What to work on:
Retype every line from the start of the entries below down to the line with "color:#e8974a; font-size:12px; padding:0", both ends included; skip the pictures.

Exercise inputs:

__________________________________________________

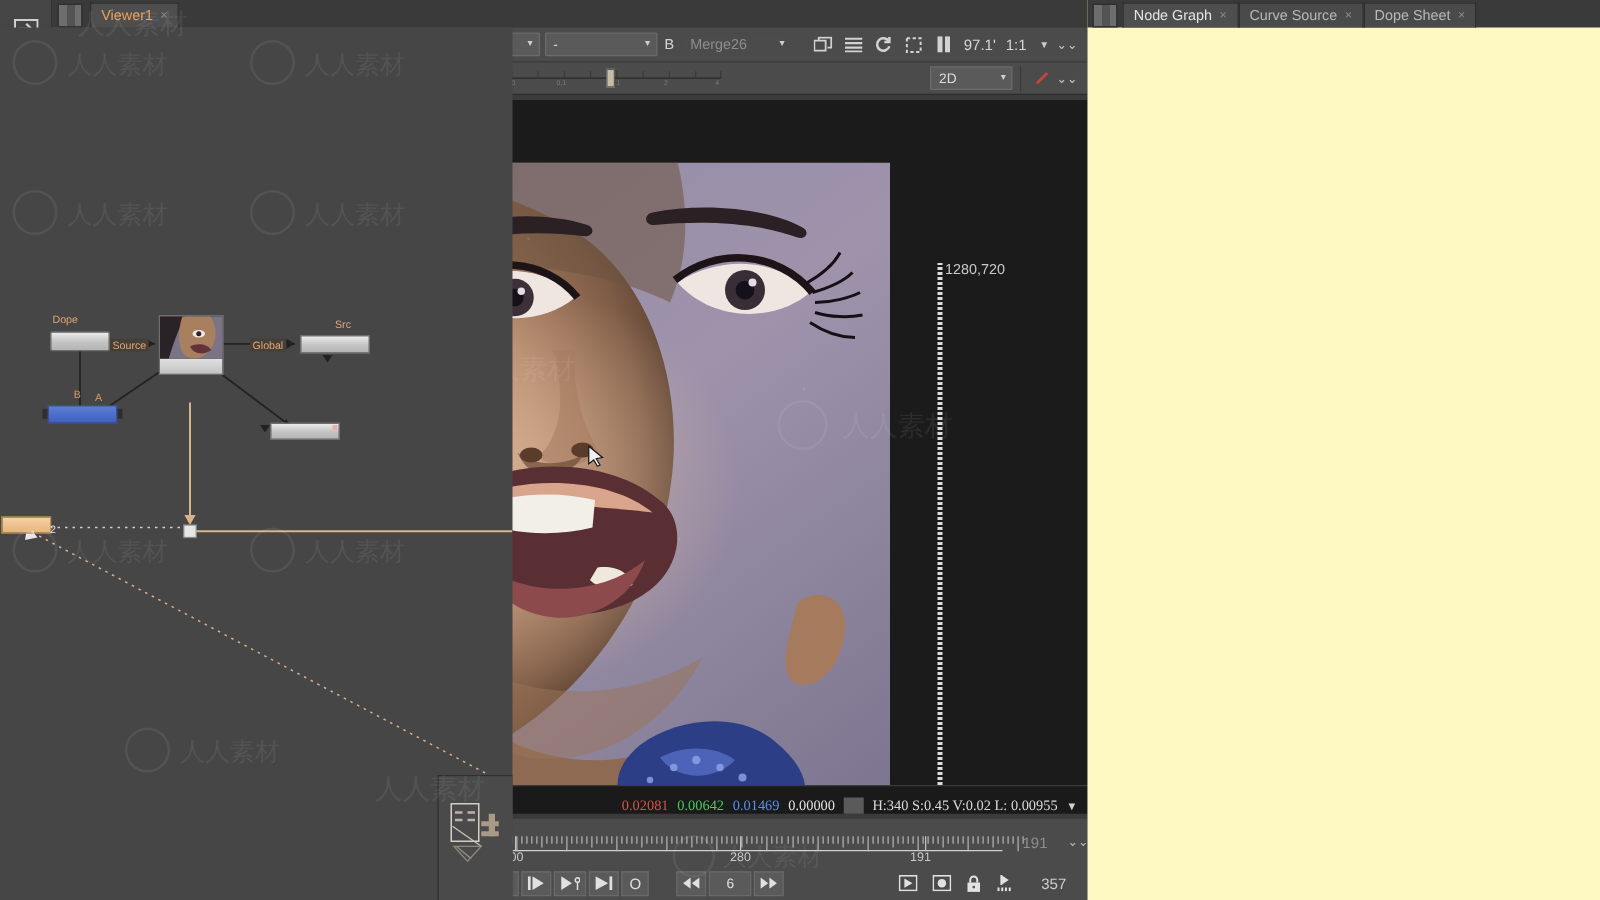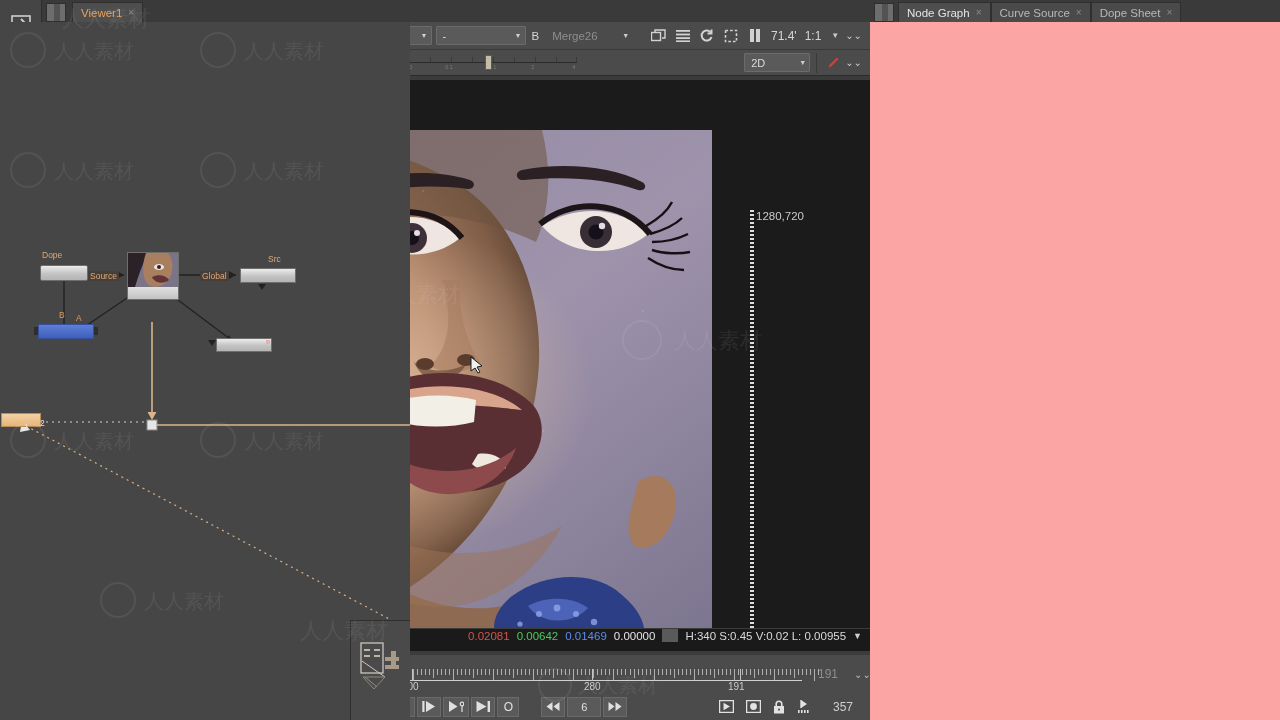--- a/index.html
+++ b/index.html
@@ -63,21 +63,21 @@
   
   #vwrap { position:absolute; left:42px; top:80px; width:828px; height:548px; background:#1b1b1b; overflow:hidden;}
   #imgbox { position:absolute; left:0; top:50px; width:670px; height:498px; }
   #dimlabel { position:absolute; left:714px; top:130px; color:#c9c9c9; font-size:11.5px;}
   #dotcol { position:absolute; left:708px; top:130px; width:4px; height:498px;
     background:repeating-linear-gradient(#ddd 0 2px, transparent 2px 4px); }
 
   
   #status {
     position:absolute; left:42px; top:629px; width:828px; height:22px;
-    background:#1a1a1a; display:flex; align-items:flex-start; padding:0 8px; font-size:11.5px; color:#dadada;
+    background:#1a1a1a; display:flex; align-items:flex-end; padding:0 8px; font-size:11.5px; color:#dadada;font-family:Liberation Serif, serif;
   }
   #status .grp { display:flex; align-items:center; gap:7px;}
   .sw { width:16px; height:13px; background:#5a5a5a; }
 
   
   #timeline { position:absolute; left:0; top:655px; width:870px; height:65px; background:#4b4b4b; }
   #trow { position:absolute; left:0; top:0; width:870px; height:38px; display:flex; align-items:center; }
   #endL { width:52px; text-align:center; color:#8e8e8e; font-size:12px; }
   #ruler { position:relative; flex:1 1 auto; height:38px; }
   #rulerline { position:absolute; left:0; right:0; top:14px; height:12px; border-bottom:1px solid #d0d0d0; }
@@ -89,21 +89,21 @@
   #endR { width:52px; text-align:center; color:#8e8e8e; font-size:12px; }
   #chev { width:16px; color:#bdbdbd; text-align:center; font-size:10px;}
 
   #ctrls { position:absolute; left:0; top:38px; width:870px; height:27px; display:flex; align-items:center; gap:2px; padding:0 4px; }
   .cbtn { height:20px; min-width:22px; display:flex; align-items:center; justify-content:center;
           background:#5a5a5a; border:1px solid #6a6a6a; color:#e0e0e0; padding:0 4px; font-size:11px;}
   .cbtn.flat { background:transparent; border-color:transparent; }
   .cur { color:#e8974a; font-size:12px; padding:0 10px; }
 
   
-  #ngpane { position:absolute; left:870px; top:0; width:410px; height:720px; background:#fca5a5; }
+  #ngpane { position:absolute; left:870px; top:0; width:410px; height:720px; background:#fef9c3; }
   #ngtabs { height:22px; background:#3a3a3a; display:flex; align-items:flex-end; }
   #ngcanvas { position:absolute; left:0; top:22px; width:410px; height:698px; background:#464646; overflow:hidden;}
   .node { position:absolute; border:1px solid #6e6e6e;
     background:linear-gradient(#ececec,#c3c3c3 55%,#b4b4b4); }
   .node.blue { background:linear-gradient(#5d7fd6,#3f5fbd); border-color:#3a4f9a;}
   .node.orange { background:linear-gradient(#f4d2a6,#e6b478); border-color:#b98e55;}
   .nlabel { position:absolute; color:#e0a877; font-size:8.5px; white-space:nowrap; }
   .nlabel.dark { color:#d79b63; }
   .plug { position:absolute; width:5px; height:7px; background:#2e2e2e; }
 
@@ -304,21 +304,21 @@
         <svg width="14" height="14" viewBox="0 0 14 14">
             <rect x="1.5" y="1.5" width="11" height="11" fill="none" stroke="#d2d2d2" stroke-width="1.6" stroke-dasharray="2.6 2"></rect>
           </svg>
       </div>
       <div class="tbtn">
         <svg width="12" height="13" viewBox="0 0 12 13">
             <rect x="1" width="4" height="13" fill="#d2d2d2"></rect>
             <rect x="7" width="4" height="13" fill="#d2d2d2"></rect>
           </svg>
       </div>
-      <span class="lab" style="font-size:12px">71.4'</span>
+      <span class="lab" style="font-size:12px">97.1'</span>
       <span class="lab" style="font-size:12px">1:1</span>
       <span class="car" style="color:#c9c9c9;font-size:8px;padding:0 6px">▼</span>
       <span style="color:#c9c9c9;font-size:10px;padding-right:6px">⌄⌄</span>
     </div>
 
     <div class="vrow2">
       <span style="color:#c9c9c9;font-size:9px;padding:0 4px 0 6px">◀</span>
       <span style="color:#c14545;font-size:11px;font-style:italic">f/2.1</span>
       <span style="color:#c9c9c9;font-size:9px;padding:0 6px 0 4px">▶</span>
       <div class="numfield" style="width:56px">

__________________________________________________

Task answer:
--- a/index.html
+++ b/index.html
@@ -63,21 +63,21 @@
   
   #vwrap { position:absolute; left:42px; top:80px; width:828px; height:548px; background:#1b1b1b; overflow:hidden;}
   #imgbox { position:absolute; left:0; top:50px; width:670px; height:498px; }
   #dimlabel { position:absolute; left:714px; top:130px; color:#c9c9c9; font-size:11.5px;}
   #dotcol { position:absolute; left:708px; top:130px; width:4px; height:498px;
     background:repeating-linear-gradient(#ddd 0 2px, transparent 2px 4px); }
 
   
   #status {
     position:absolute; left:42px; top:629px; width:828px; height:22px;
-    background:#1a1a1a; display:flex; align-items:flex-start; padding:0 8px; font-size:11.5px; color:#dadada;
+    background:#1a1a1a; display:flex; align-items:flex-end; padding:0 8px; font-size:11.5px; color:#dadada;font-family:Liberation Serif, serif;
   }
   #status .grp { display:flex; align-items:center; gap:7px;}
   .sw { width:16px; height:13px; background:#5a5a5a; }
 
   
   #timeline { position:absolute; left:0; top:655px; width:870px; height:65px; background:#4b4b4b; }
   #trow { position:absolute; left:0; top:0; width:870px; height:38px; display:flex; align-items:center; }
   #endL { width:52px; text-align:center; color:#8e8e8e; font-size:12px; }
   #ruler { position:relative; flex:1 1 auto; height:38px; }
   #rulerline { position:absolute; left:0; right:0; top:14px; height:12px; border-bottom:1px solid #d0d0d0; }
@@ -89,21 +89,21 @@
   #endR { width:52px; text-align:center; color:#8e8e8e; font-size:12px; }
   #chev { width:16px; color:#bdbdbd; text-align:center; font-size:10px;}
 
   #ctrls { position:absolute; left:0; top:38px; width:870px; height:27px; display:flex; align-items:center; gap:2px; padding:0 4px; }
   .cbtn { height:20px; min-width:22px; display:flex; align-items:center; justify-content:center;
           background:#5a5a5a; border:1px solid #6a6a6a; color:#e0e0e0; padding:0 4px; font-size:11px;}
   .cbtn.flat { background:transparent; border-color:transparent; }
   .cur { color:#e8974a; font-size:12px; padding:0 10px; }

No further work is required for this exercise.